First of all it is obvious that if a function $f$ is Riemann integrable according to the standard definition (the one which involves choice of partition as well as tags) then it is also Riemann integrable according to the two alternative definitions suggested by OP.

Further we know that the theory of Riemann integration is conveniently studied using Darboux sums instead of Riemann sums and in this connection we have the following result (proof is available in almost any real-analysis textbook):

Criterion for Riemann Integrability: A function $f$ defined and bounded on $[a, b]$ is Riemann integrable on $[a, b]$ if and only if for every $\epsilon > 0$ there is a partition $P_{\epsilon}$ of $[a, b]$ such that $$U(f, P_{\epsilon}) - L(f, P_{\epsilon}) < \epsilon$$ where for any partition $$P = \{a = x_{0}, x_{1}, x_{2}, \ldots, x_{n} = b\}, x_{i - 1} < x_{i}, i = 1, 2, \ldots, n$$ the upper Darboux sum for $f$ (denoted by $U(f, P)$) and lower Darboux sum (denoted by $L(f, P)$) is given by $$U(f, P) = \sum_{i = 1}^{n}M_{i}(x_{i} - x_{i - 1}),\, L(f, P) = \sum_{i = 1}^{n}m_{i}(x_{i} - x_{i - 1})$$ with $$M_{i} = \sup\,\{f(x), x\in [x_{i - 1}, x_{i}]\},\,m_{i} = \inf\,\{f(x), x\in [x_{i - 1}, x_{i}]\}$$

Using this result it is possible to prove that if $f$ is Riemann integrable according to the first definition suggested by OP then it is Riemann integrable according to the standard accepted definition of Riemann integrability.

Let's fix an $\epsilon > 0$. Let $P_{n} = \{x_{0}, x_{1}, \ldots, x_{n}\}$ denote equipartition of $[a, b]$ so that $x_{i} = a + i(b - a)/n$. Let us assume that a function $f$ defined and bounded on $[a, b]$ is Riemann integrable according to the first definition given by OP. Then there exists a number $I$ and a positive integer $N$ such that $$|S(f, P_{n}) - I| < \frac{\epsilon}{4}$$ for all $n > N$. Here $S(f, P_{n})$ represents a Riemann sum for $f$ over equipartition $P_{n}$ with any arbitrary set of tags (the notation $S(f, P)$ does not explicitly indicate the dependence on tags and it will be augmented later to show this dependence).

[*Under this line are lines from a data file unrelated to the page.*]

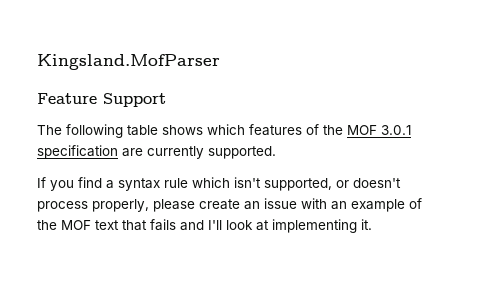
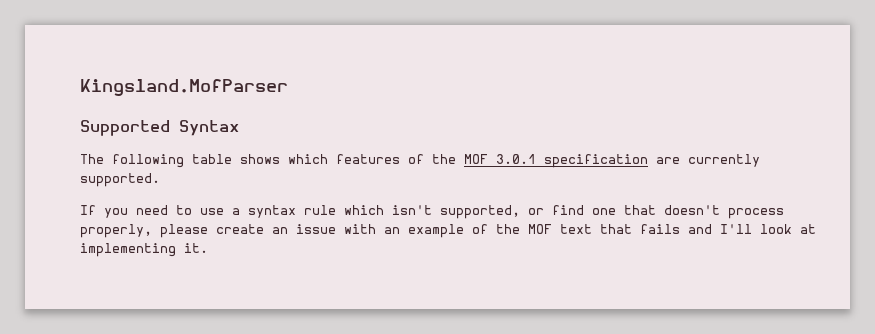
[37,93,166,107] Feature Support -> [80,120,239,136] Supported Syntax
[78,177,102,188] find -> [136,205,224,215] need to use
(349, 184) none -> [552,205,656,215] find one that

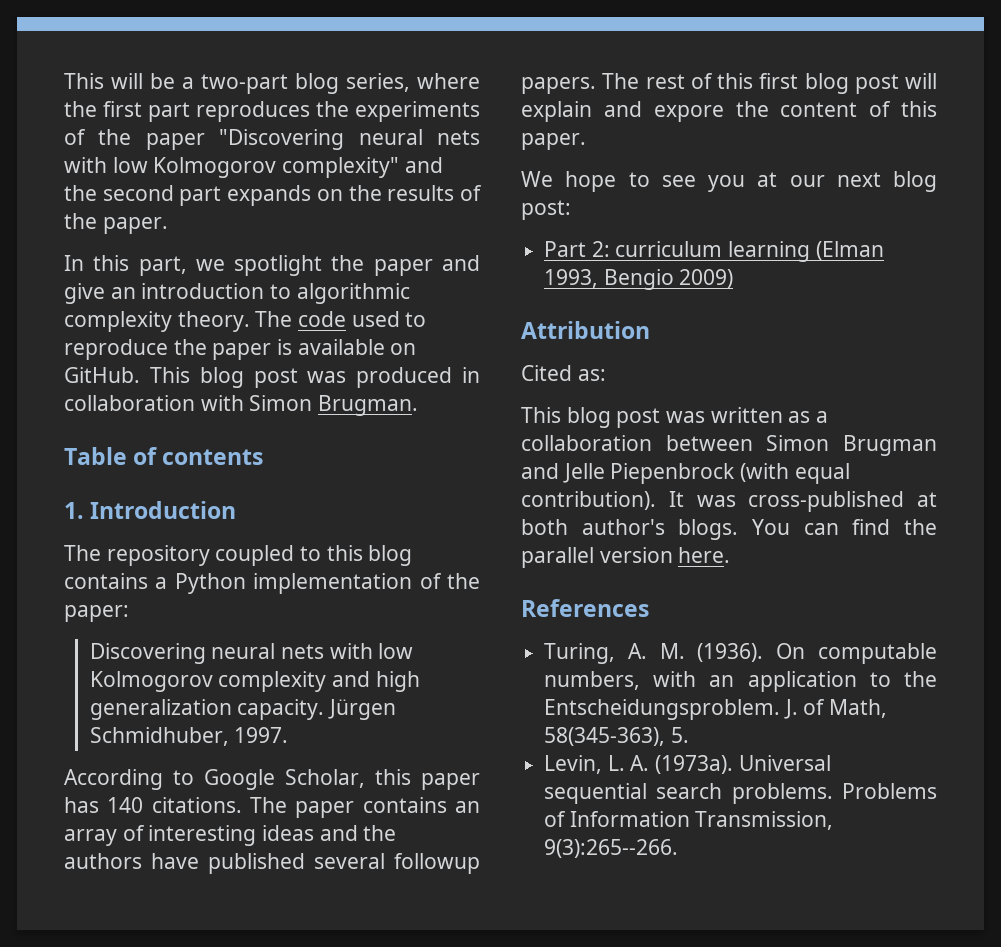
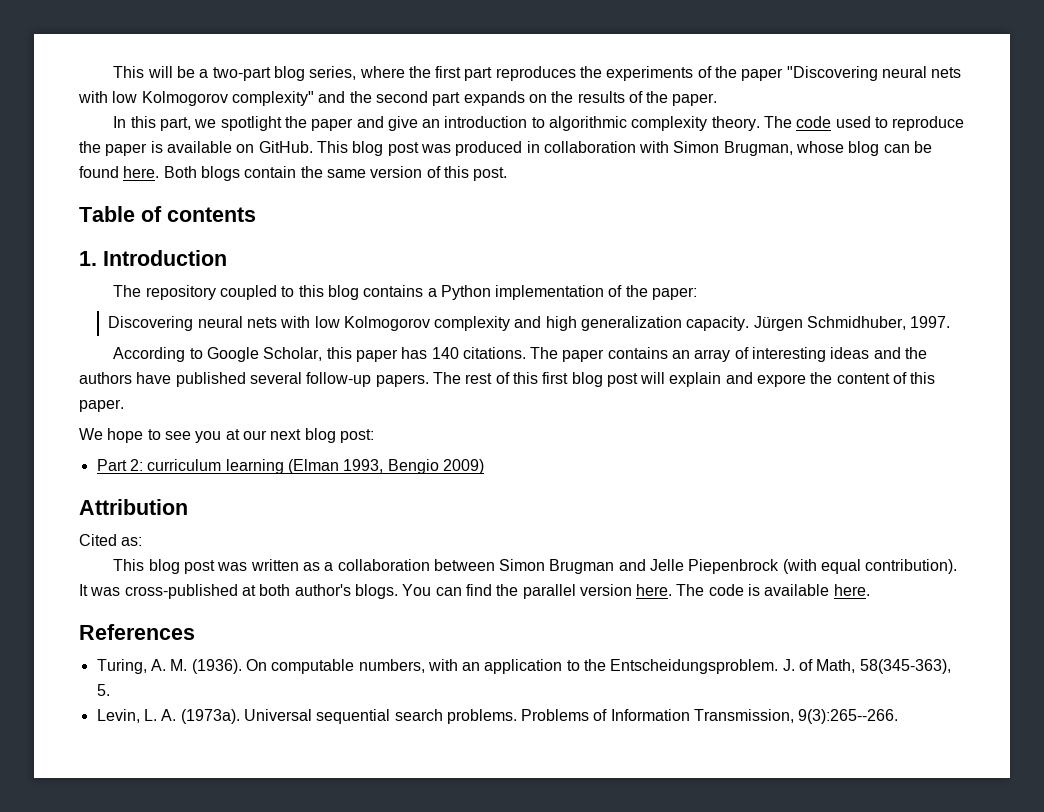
[318,395,419,416] Brugman. -> [723,141,933,156] [79,166,508,181] Brugman, whose blog can be found here. Both blogs contain the same version of this post.
[394,853,480,874] followup -> [306,372,372,387] follow-up
(731, 555) none -> [676,584,870,596] The code is available here.

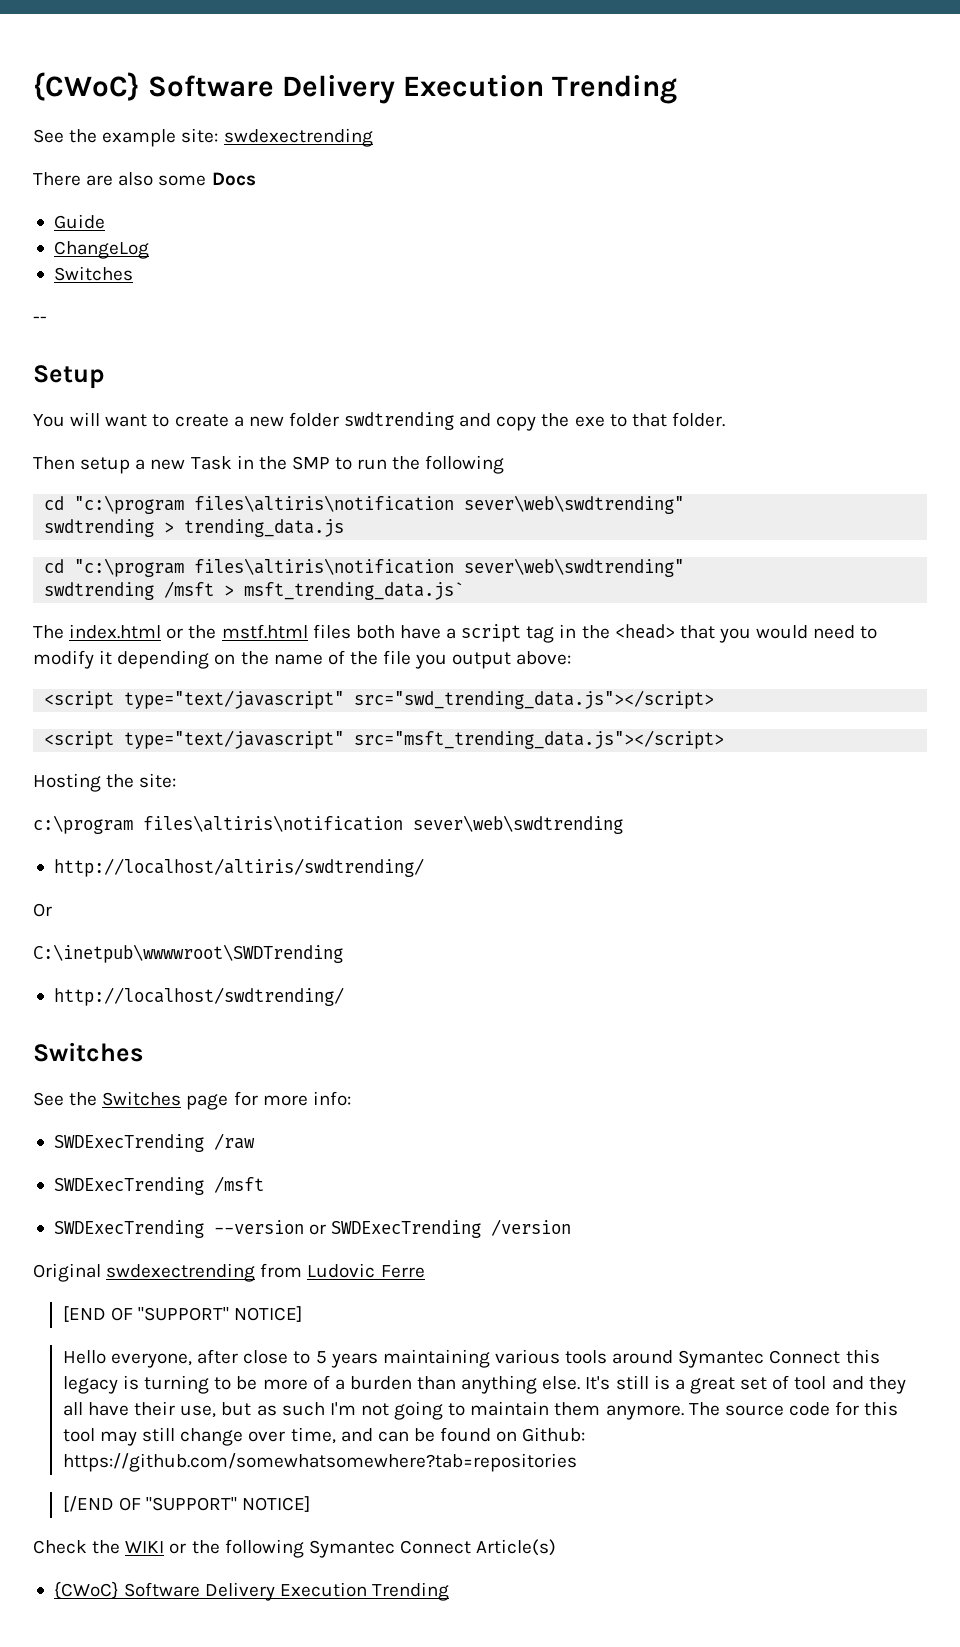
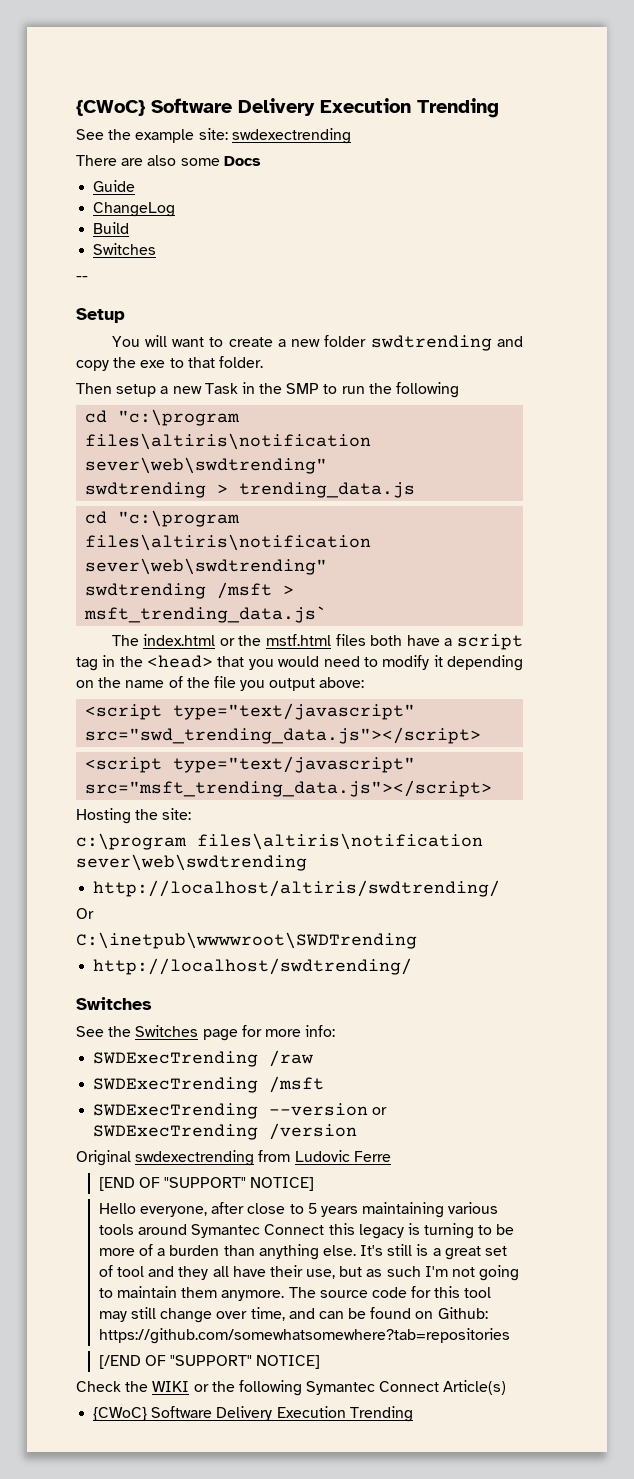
(149, 250) none -> [93,222,130,234] // Build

The important thing to note here is that $N$ depends only on $\epsilon$ and not on the choice of tags with partition $P_{n}$.

In what follows let us fix a positive integer $n > N$. Since $M_{i} = \sup\,\{f(x), x \in [x_{i - 1}, x_{i}]\}$ it follows that there is a point $t_{i} \in [x_{i - 1}, x_{i}]$ such that $$M_{i} - f(t_{i}) < \frac{\epsilon}{4(b - a)}$$ and hence $$U(f,P_{n}) = \sum_{i = 1}^{n}M_{i}(x_{i} - x_{i - 1}) < \sum_{i = 1}^{n}f(t_{i})(x_{i} - x_{i - 1}) + \frac{\epsilon}{4} = S(f, P_{n}, t) + \frac{\epsilon}{4}$$ where $S(f, P, t)$ is a Riemann sum for $f$ over partition $P$ and tags $t_{i}$.

In a similar manner we can show that there is another set of tags $t_{i}'$ for partition $P_{n}$ such that $$L(f, P_{n}) > S(f, P_{n}, t') - \frac{\epsilon}{4}$$ We now have \begin{align} U(f, P_{n}) - L(f, P_{n}) &= |U(f, P_{n}) - L(f, P_{n})|\notag\\ &= |U(f, P_{n}) - S(f, P_{n}, t)\notag\\ &\,\,\,\,\,\,\,\, + S(f, P_{n}, t) - I + I - S(f, P_{n}, t')\notag\\ &\,\,\,\,\,\,\,\, + S(f, P_{n}, t') - L(f, P_{n})|\notag\\ &\leq |U(f, P_{n}) - S(f, P_{n}, t)|\notag\\ &\,\,\,\,\,\,\,\,+|S(f, P_{n}, t) - I|\notag\\ &\,\,\,\,\,\,\,\,+|I - S(f, P_{n}, t')|\notag\\ &\,\,\,\,\,\,\,\,+|S(f, P_{n}, t') - L(f, P_{n})|\notag\\ &< \frac{\epsilon}{4} + \frac{\epsilon}{4} + \frac{\epsilon}{4} + \frac{\epsilon}{4}\notag\\ &= \epsilon\notag \end{align} Therefore by criterion for Riemann integrability $f$ is Riemann integrable on $[a, b]$ according to the standard definition of Riemann integrability.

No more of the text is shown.